▶ **Task item**: The entries below are to be written out exactly, with no images included.

**** Exercise data

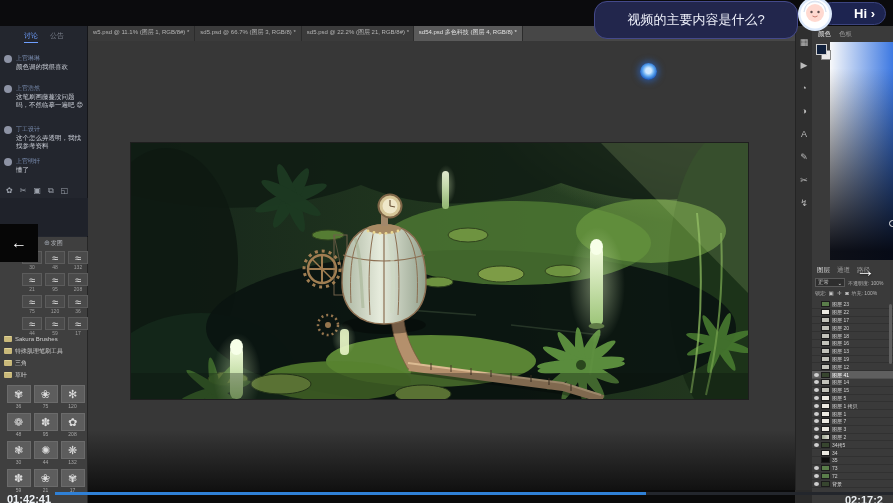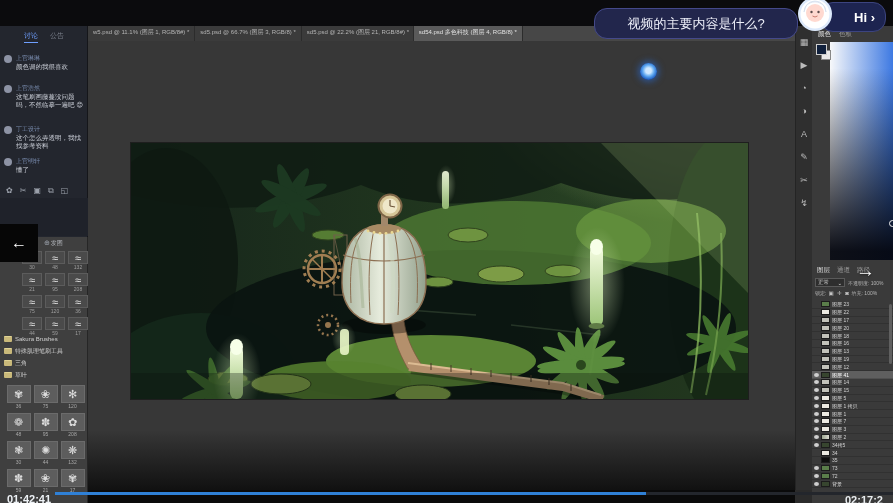--- a/index.html
+++ b/index.html
@@ -19,7 +19,7 @@
   .widget-chip{left:418px;top:9px;width:26px;height:10px;border:1px solid #8a8a8a;border-radius:2px;background:#2e2e2e;}
   .close-btn{left:566px;top:3px;width:21px;height:21px;border-radius:50%;background:#3b3e44;color:#e8e8e8;
     display:flex;align-items:center;justify-content:center;font-size:12px;}
-  .pill{left:594px;top:8px;width:204px;height:31px;background:#22264c;border:1px solid #44498a;border-radius:13px;
+  .pill{left:594px;top:1px;width:204px;height:38px;background:#22264c;border:1px solid #44498a;border-radius:13px;
     display:flex;align-items:center;justify-content:center;z-index:41;}
   .pill span{font-size:13px;color:#eceef8;white-space:nowrap;}
   .hi-btn{left:820px;top:2px;width:66px;height:30px;background:#1d2450;border:1px solid #3c447f;border-radius:13px;

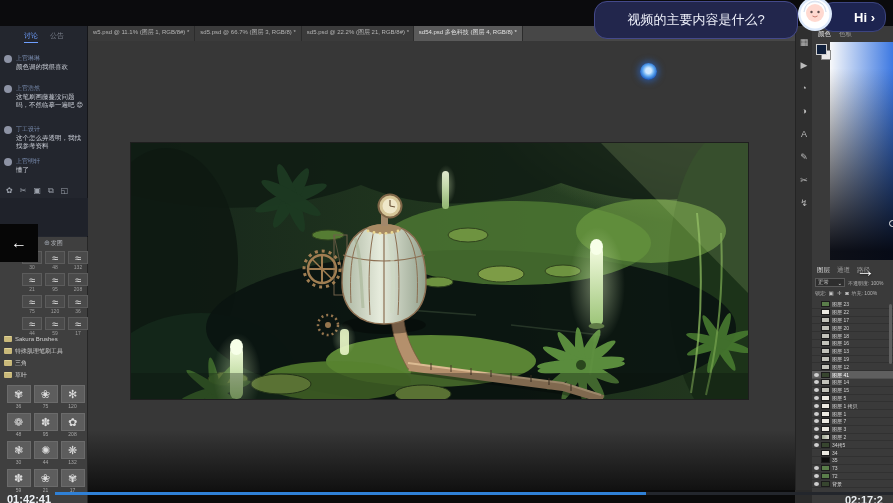--- a/index.html
+++ b/index.html
@@ -22,7 +22,7 @@
   .pill{left:594px;top:1px;width:204px;height:38px;background:#22264c;border:1px solid #44498a;border-radius:13px;
     display:flex;align-items:center;justify-content:center;z-index:41;}
   .pill span{font-size:13px;color:#eceef8;white-space:nowrap;}
-  .hi-btn{left:820px;top:2px;width:66px;height:30px;background:#1d2450;border:1px solid #3c447f;border-radius:13px;
+  .hi-btn{left:820px;top:2px;width:66px;height:23px;background:#1d2450;border:1px solid #3c447f;border-radius:13px;
     display:flex;align-items:center;justify-content:flex-end;padding-right:10px;z-index:41;}
   .hi-btn span{font-size:13px;font-weight:bold;color:#fff;}
   .avatar{left:797px;top:-4px;width:36px;height:36px;z-index:42;}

********

▶ **Solution to this problem**:
--- a/index.html
+++ b/index.html
@@ -19,7 +19,7 @@
   .widget-chip{left:418px;top:9px;width:26px;height:10px;border:1px solid #8a8a8a;border-radius:2px;background:#2e2e2e;}
   .close-btn{left:566px;top:3px;width:21px;height:21px;border-radius:50%;background:#3b3e44;color:#e8e8e8;
     display:flex;align-items:center;justify-content:center;font-size:12px;}
-  .pill{left:594px;top:8px;width:204px;height:31px;background:#22264c;border:1px solid #44498a;border-radius:13px;
+  .pill{left:594px;top:1px;width:204px;height:38px;background:#22264c;border:1px solid #44498a;border-radius:13px;
     display:flex;align-items:center;justify-content:center;z-index:41;}
   .pill span{font-size:13px;color:#eceef8;white-space:nowrap;}
   .hi-btn{left:820px;top:2px;width:66px;height:30px;background:#1d2450;border:1px solid #3c447f;border-radius:13px;

--- a/index.html
+++ b/index.html
@@ -22,7 +22,7 @@
   .pill{left:594px;top:1px;width:204px;height:38px;background:#22264c;border:1px solid #44498a;border-radius:13px;
     display:flex;align-items:center;justify-content:center;z-index:41;}
   .pill span{font-size:13px;color:#eceef8;white-space:nowrap;}
-  .hi-btn{left:820px;top:2px;width:66px;height:30px;background:#1d2450;border:1px solid #3c447f;border-radius:13px;
+  .hi-btn{left:820px;top:2px;width:66px;height:23px;background:#1d2450;border:1px solid #3c447f;border-radius:13px;
     display:flex;align-items:center;justify-content:flex-end;padding-right:10px;z-index:41;}
   .hi-btn span{font-size:13px;font-weight:bold;color:#fff;}
   .avatar{left:797px;top:-4px;width:36px;height:36px;z-index:42;}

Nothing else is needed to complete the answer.